La bisbille entre Blohm und Voss et Messerschmitt a eu pour effet premier de donner du temps à Focke-Wulf et son chasseur concurrent Ta 152 est alors quasi fin prêt pour le service actif. Et la Luftwaffe a déjà fait son choix. Malgré ses remarquables performances, telle une capacité de dépasser les 17000 mètres atteinte en décembre 1944 l’avion ne sera pas produit en série.
Pour autant l’avionneur poursuit le développement de sa machine, afin de vérifier s’il peut ou non abattre un bombardier B-29 Superfortress en haute altitude.
Malheureusement pour l’Allemagne cela ne sera jamais su puisque ce Blohm und Voss Bv 155V2 n’est assemblé qu’à 90% quand les armées alliées pénètrent les ateliers de l’avionneur le 30 avril 1945. Le lendemain la Royal Air Force décide de tester l’avion sur le sol britannique. Un pilote d’essais du Royal Aircraft Establishment est alors dépêché à Finkenwerder. L’avion allemand est repeint aux couleurs alliées. Le 3 mai le pilote britannique le Bv 155V1 pour le décollage, encadré par deux chasseurs de la RAF. Quelques minutes après le décollage l’avion pique du nez et s’écrase en s’embrasant. Le pilote britannique est tué sur le coup.
La RAF décide de rapatrier le Bv 155V2 et le Bv 155V3 très partiellement assemblé par la route jusqu’en France puis par bateau. Seul le Bv 155V2 est testé après-guerre par les Britanniques et les Américains. Les essais révèlent alors qu’en terme de vol à haute altitude l’avion de Blohm und Voss n’avait sans doute aucun concurrent sérieux, nul part dans le monde.
Le Blohm und Voss Bv 155 reste aujourd’hui encore comme un des plus étonnants avions expérimentaux allemands de l’ère hitlérienne.

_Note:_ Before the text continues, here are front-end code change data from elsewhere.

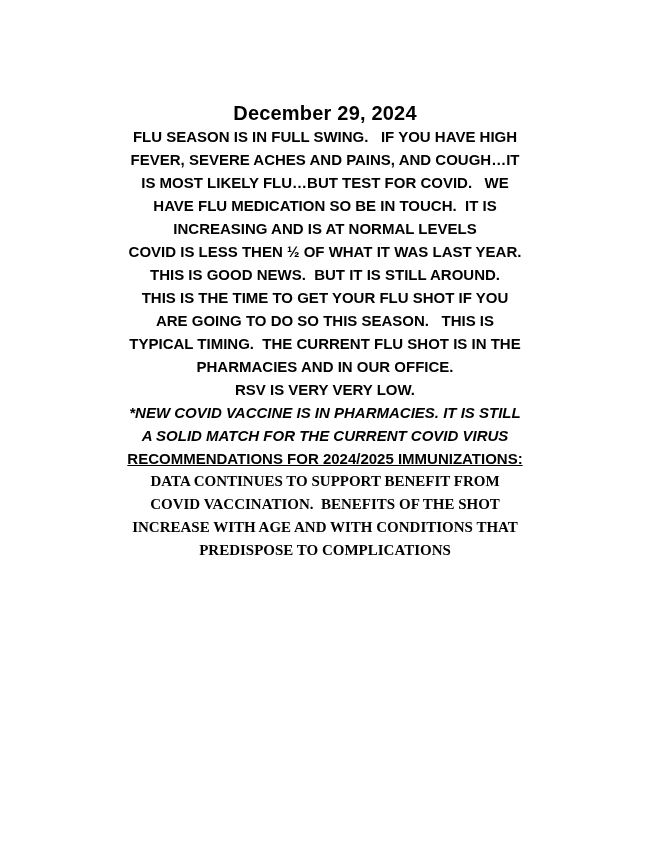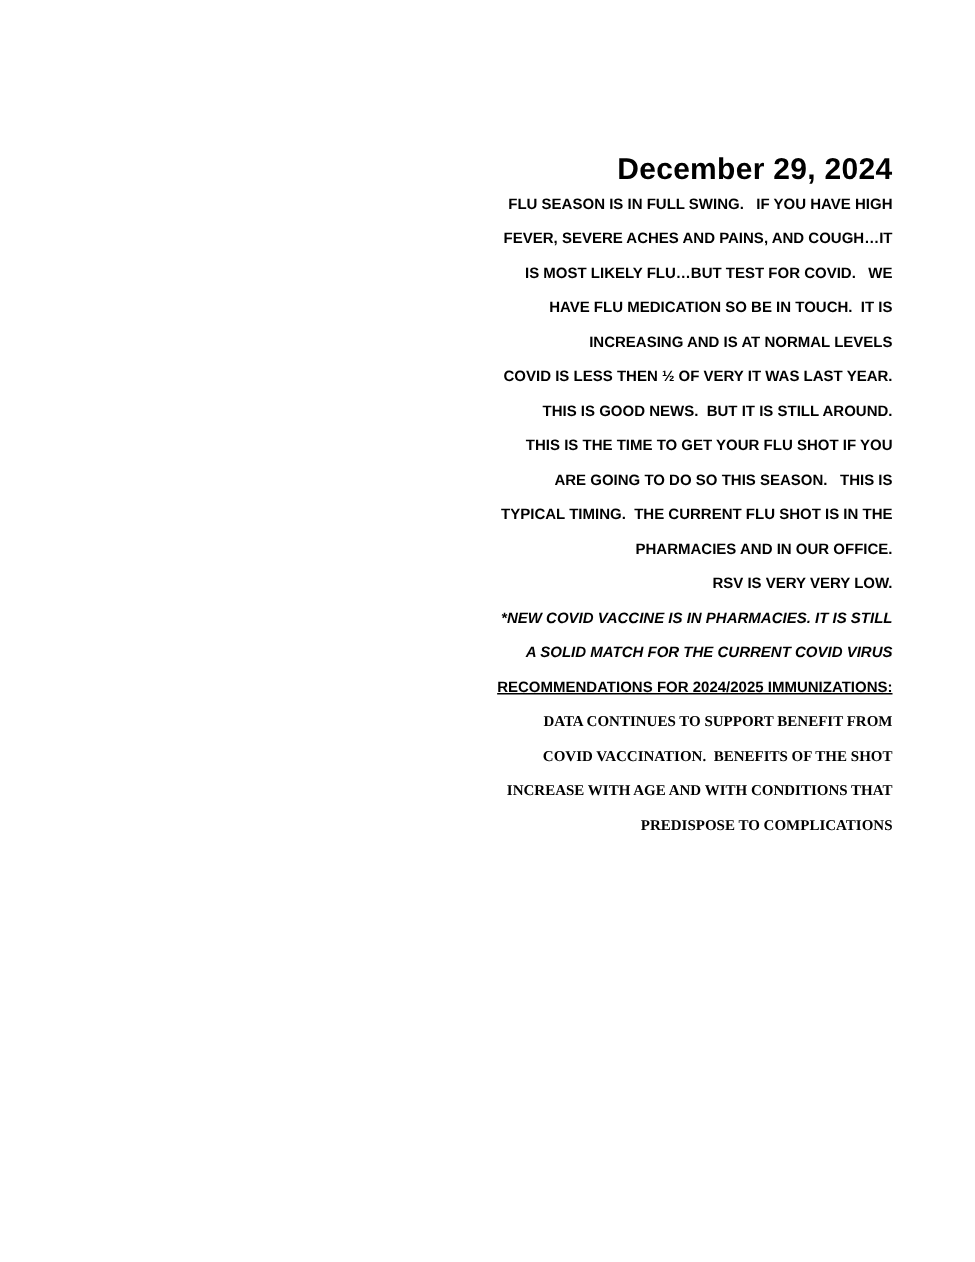--- a/index.html
+++ b/index.html
@@ -15,7 +15,7 @@
     color: #000000;
     font-family: "Liberation Sans", sans-serif;
     font-weight: bold;
-    text-align: right;
+    text-align: center;
     box-sizing: border-box;
     padding: 101px 55px 0 55px;
     overflow: hidden;

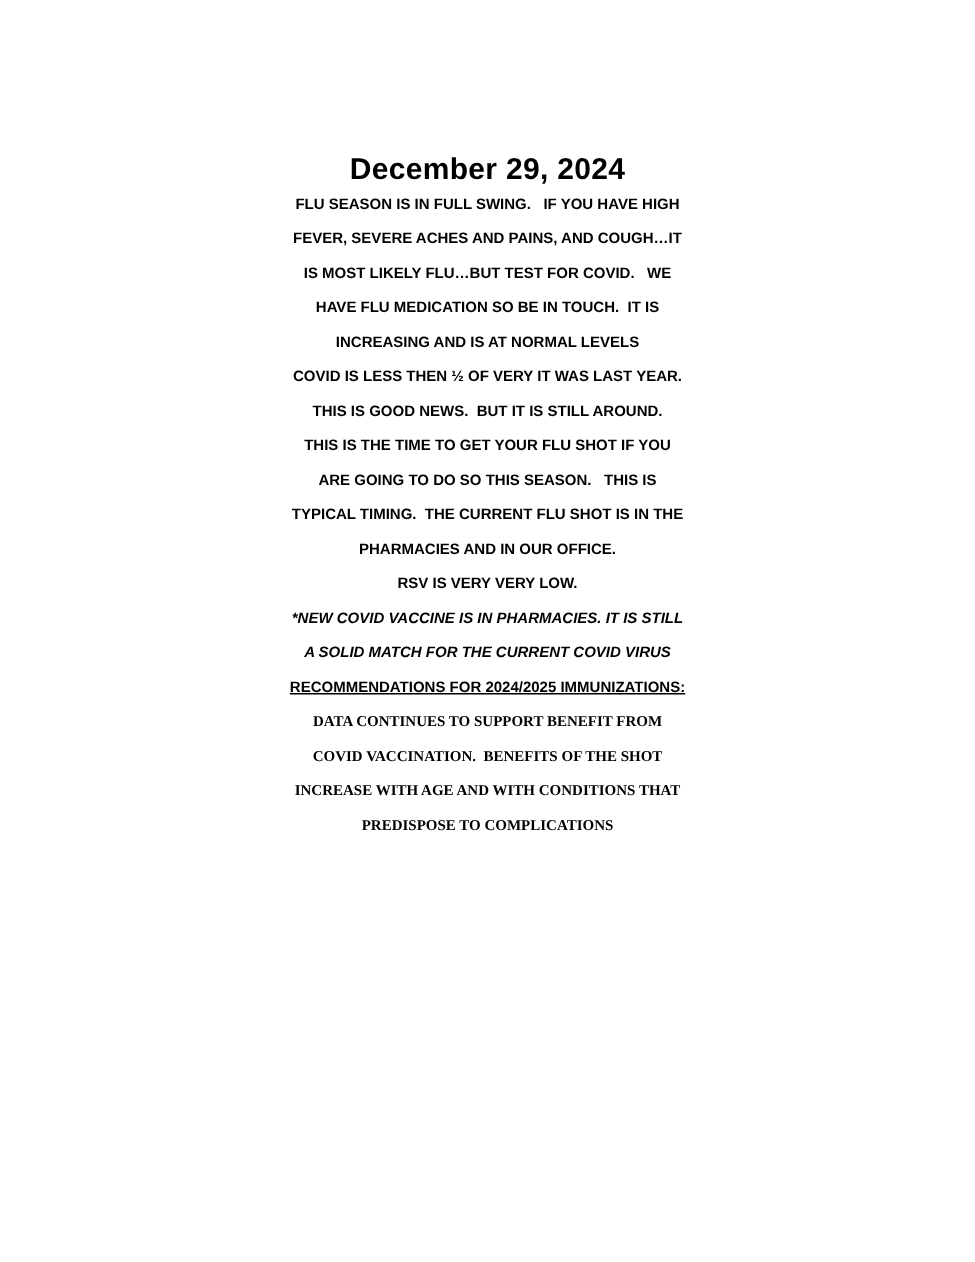--- a/index.html
+++ b/index.html
@@ -34,7 +34,7 @@
   }
   p.para {
     margin: 0;
-    font-size: 10px;
+    font-size: 15px;
     line-height: 23px;
     white-space: pre-wrap;
   }

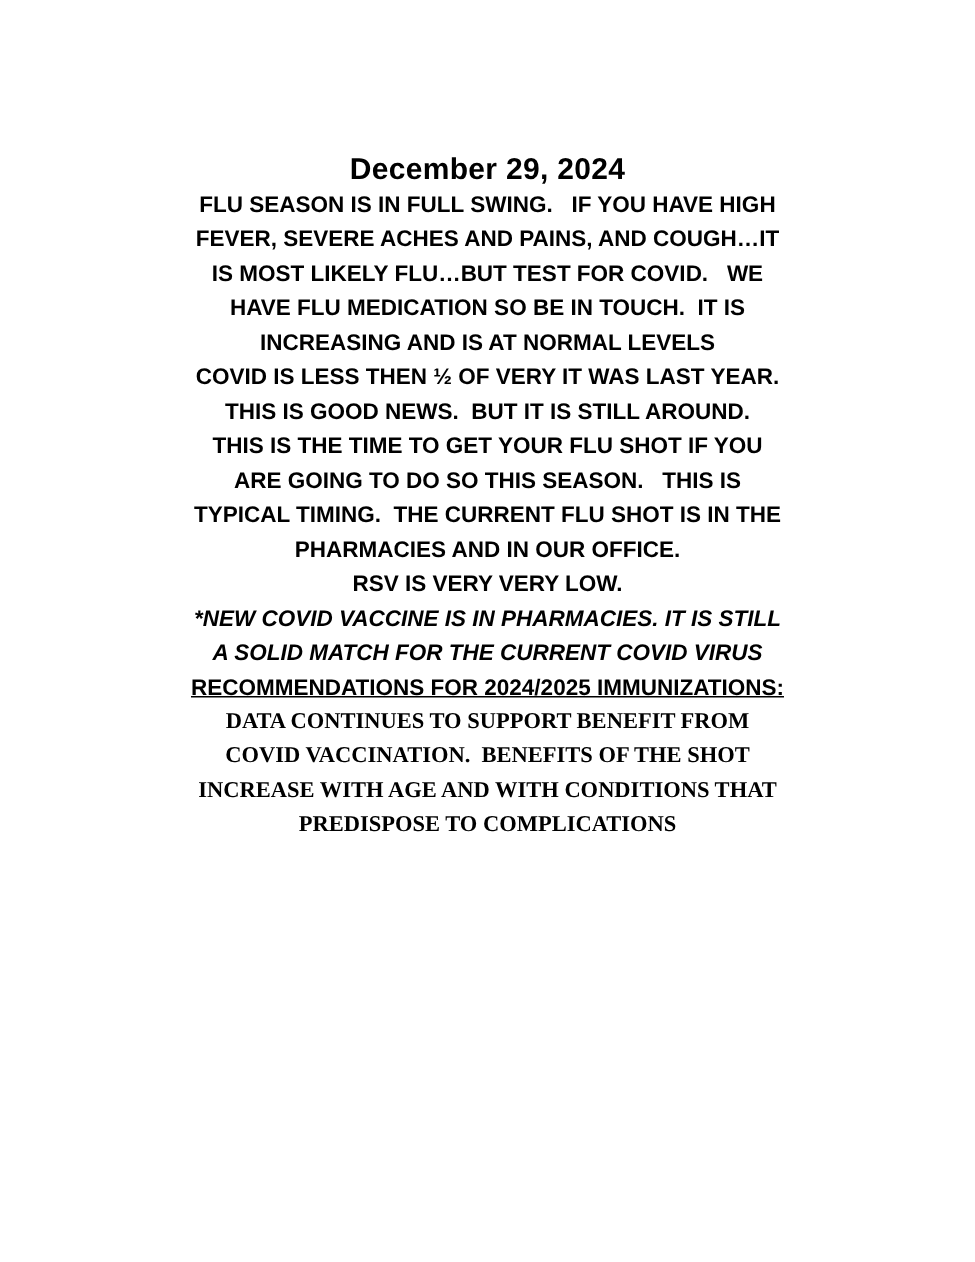--- a/index.html
+++ b/index.html
@@ -60,7 +60,7 @@
 HAVE FLU MEDICATION SO BE IN TOUCH.  IT IS
 INCREASING AND IS AT NORMAL LEVELS</p>
 
-  <p class="para m2">COVID IS LESS THEN ½ OF VERY IT WAS LAST YEAR.
+  <p class="para m2">COVID IS LESS THEN ½ OF WHAT IT WAS LAST YEAR.
 THIS IS GOOD NEWS.  BUT IT IS STILL AROUND.</p>
 
   <p class="para m4">THIS IS THE TIME TO GET YOUR FLU SHOT IF YOU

Les ingénieurs qui l’ont conçu ont hérité des enseignements de l’utilisation du banc d’essais Junkers Ju 49 des années 1930. Pour la petite histoire les agents de la Sicherheitsdienst se sont quelque peu trompés puisque jamais le Boeing B-29 Superfortress ne servit durant la guerre au-dessus de l’Allemagne.
Si de nos jours on ignore le sort du Bv 155V3 le Bv 155V2 est de son côté préservé aux États-Unis, au sein de la Smithsonian Institute.